È come quando guidi un aquilone: puoi provare a fargli cambiare direzione, ma alla fine quello sa dove vuole andare, e tu lo devi solo seguire. Il gioco è quello, e ti sta bene perché lui poi capisce a che velocità, a che altezza, quando planare, quando sollevarsi.
È lo stesso quando hai a che fare con una storia. All’inizio sciogli la matassa, metti l’aquilone in scia, la direzione – ma nemmeno così precisa – poi devi limitarti a seguirlo. Quando è così viene bene, lo senti, va sciolto, scorre senza intoppi, senza scossoni, va un po’ su e un po’ giù, ma in genere fluisce.
Quando finisci sei esausto, come se quel viaggio nei cieli l’avessi fatto tu, come se avessi volato senza aprire le ali, ti sei limitato ad assecondare le correnti, ma è come se fossi stato lassù a guardare il mondo dall’alto e osservarlo da un’angolazione che non avevi visto mai: da lì è tutto dannatamente diverso, a volte più bello, a volte no, ma comunque diverso da quello che vedi di solito.
Scrivere è un po’ come sognare, solo in un modo meno confuso, ma ugualmente folle, persino inspiegabile. Non so se mi stai seguendo.
E lo stesso vale anche per chi legge. Uno che legge decide di seguire un cammino a volte strano, inizialmente confuso perché non lo sai dove ti sta portando, ma decide di lasciarsi andare.
Quando accade che sei tu a seguire l’aquilone, c’è una cosa che devi fare più di qualunque altra: devi fidarti. Adesso devi seguire una traiettoria sconosciuta: è un gioco delle parti che conosci bene, dalla notte dei tempi.
E lo capisci abbastanza presto se ti puoi fidare o no, lo intuisci fin dai primi passi del nuovo cammino, ti bastano poche pagine per capire se quella strada ti sta bene oppure no. Ci sono cose che il cervello non capisce subito ma l’anima sì e a quella non conviene opporsi.

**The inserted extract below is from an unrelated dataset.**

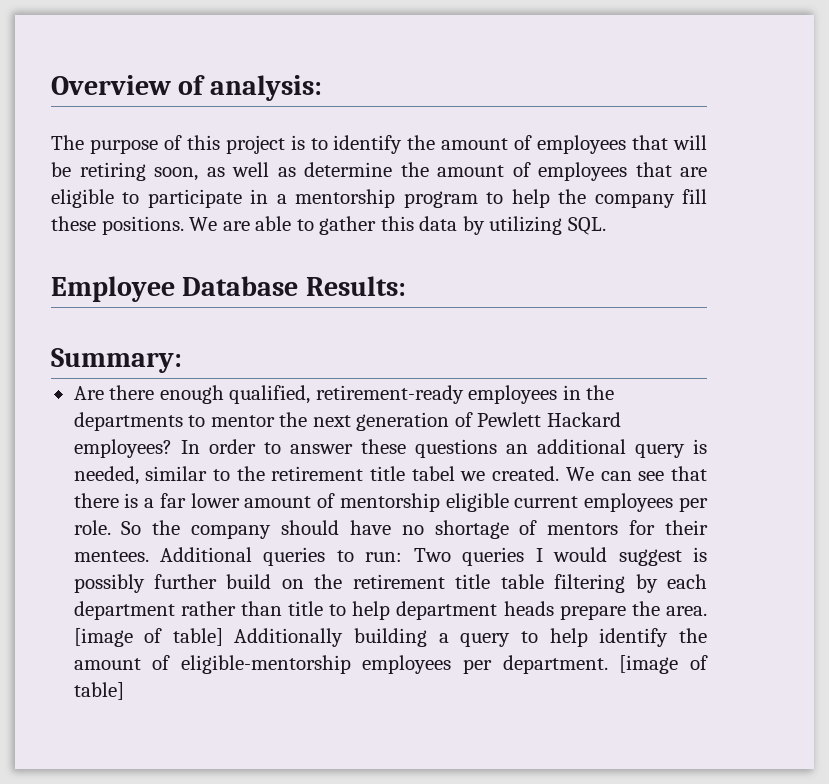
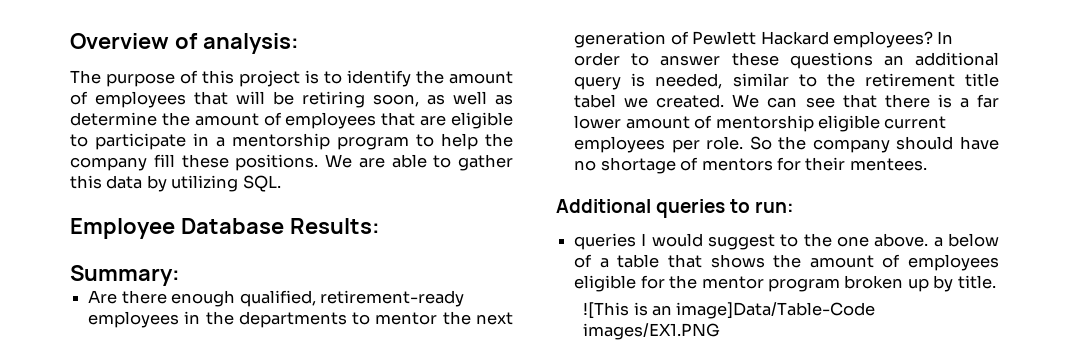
(149, 556) none -> (927, 164) //
[413,548,451,562] Two -> (795, 207) //
[693,547,707,562] [73,574,707,593] [73,601,707,620] [73,628,707,647] [73,655,708,674] [73,682,124,700] is possibly further build on the retirement title table filtering by each department rather than title to help department heads prepare the area. [image of table] Additionally building a query to help identify the amount of eligible-mentorship employees per department. [image of table] -> [780,233,999,247] [574,254,999,271] [574,275,996,292] [583,302,876,319] [583,323,721,340] to the one above. a below of a table that shows the amount of employees eligible for the mentor program broken up by title. // ![This is an image]Data/Table-Code images/EX1.PNG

È una sensazione che conosci già, è lo stordimento della sorpresa, devi pagare un piccolo prezzo prima di farla tua, e lasciare che quel flusso ti porti dove lui sa, dove tu ancora no, ma senti, capisci? Senti che ti può far bene.
Forse alla fine sarai un po’ esausto anche tu. Ritornerete assieme.

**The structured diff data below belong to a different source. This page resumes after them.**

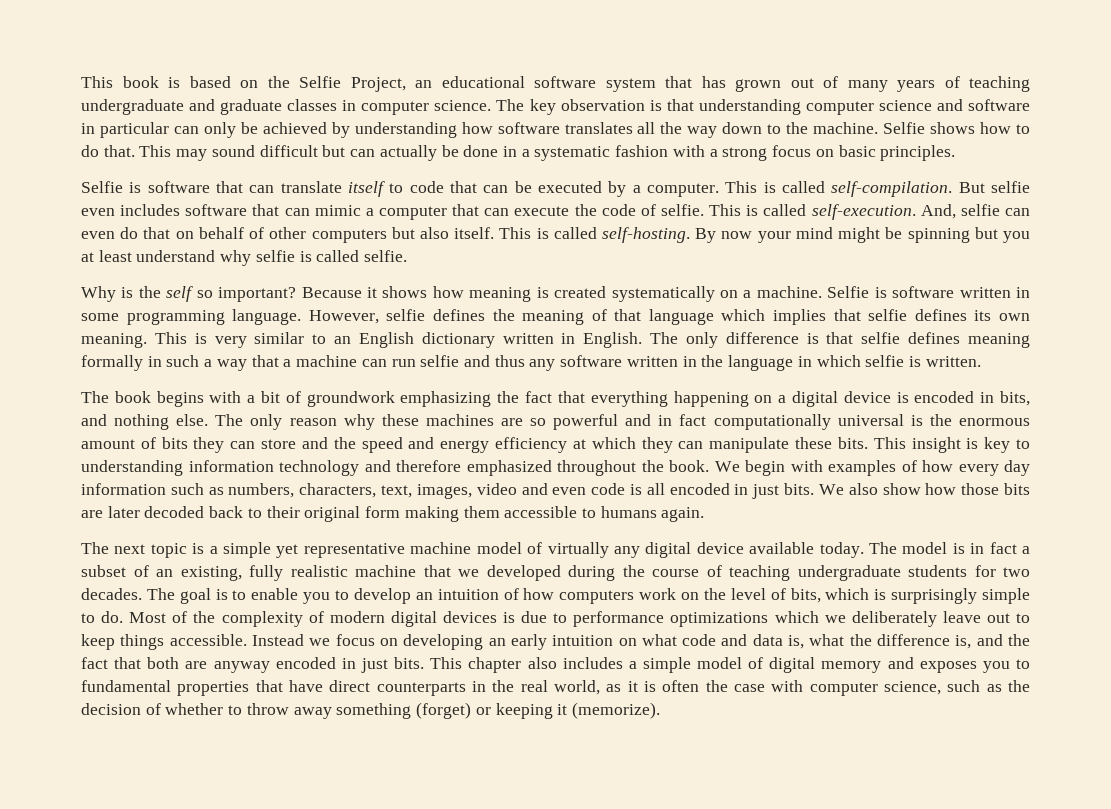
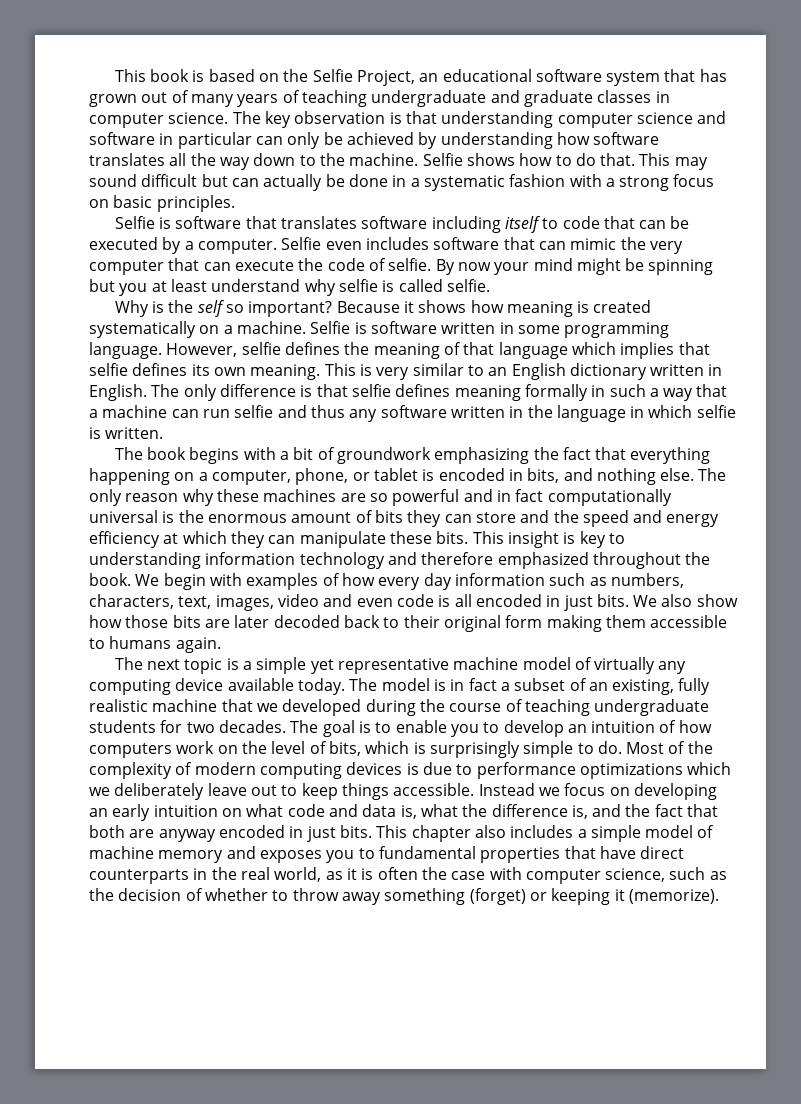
[249,181,342,193] can translate -> [280,216,501,233] translates software including
[725,181,1031,197] This is called self-compilation. But selfie -> [281,237,322,250] Selfie
[365,208,374,216] a -> [620,237,683,254] the very
[709,204,1030,220] [81,227,691,243] This is called self-execution. And, selfie can even do that on behalf of other computers but also itself. This is called self-hosting. -> (432, 264) none
[791,391,891,407] digital device -> [211,468,418,485] computer, phone, or tablet
[645,542,692,558] digital -> [89,679,171,695] computing
[390,611,437,627] digital -> [259,763,342,779] computing
[769,657,816,673] digital -> [89,846,154,859] machine

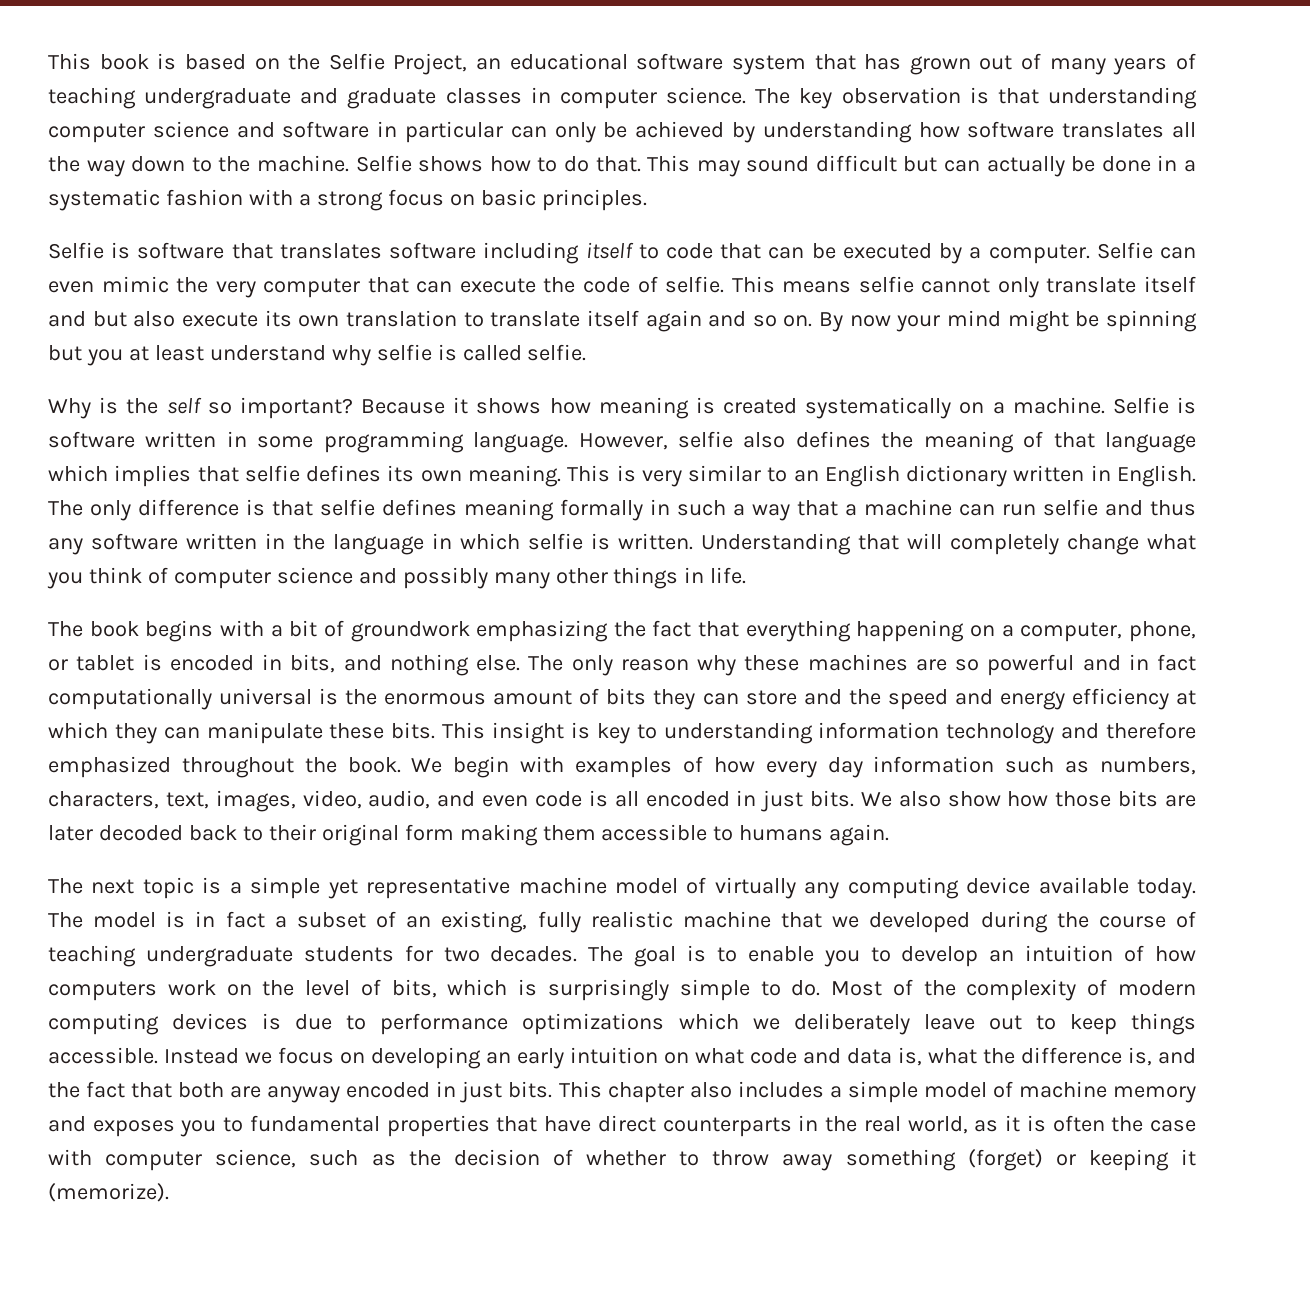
[325,237,566,250] even includes software that can -> [1159,247,1196,259] [48,281,94,293] can even
(432, 264) none -> [731,276,1196,298] [48,310,813,332] This means selfie cannot only translate itself and but also execute its own translation to translate itself again and so on.
(281, 348) none -> [743,432,786,448] also
(164, 433) none -> [701,533,1196,555] [47,567,747,589] Understanding that will completely change what you think of computer science and possibly many other things in life.
[277,594,319,607] video -> [302,790,431,809] video, audio,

E alla fine ti ricorderai di quella mano che ti ha portato, ti ricorderai di quel viaggio, di quei profumi, di quelle immagini che ti sarai costruito e che sono soltanto le tue, diverse da quelle di qualsiasi altro, anche se hanno letto esattamente le stesse parole.
Quando è finito, fermati qualche minuto e ripassale tutte, una per una. Se ti sembrerà che abbiano qualcosa a che fare con un certo tipo di bellezza che nemmeno sai spiegare, allora sorriderai.
Adesso che sai come funziona, dai tu il via. Io la conosco quella strada, l’ho fatta prima. Fidati.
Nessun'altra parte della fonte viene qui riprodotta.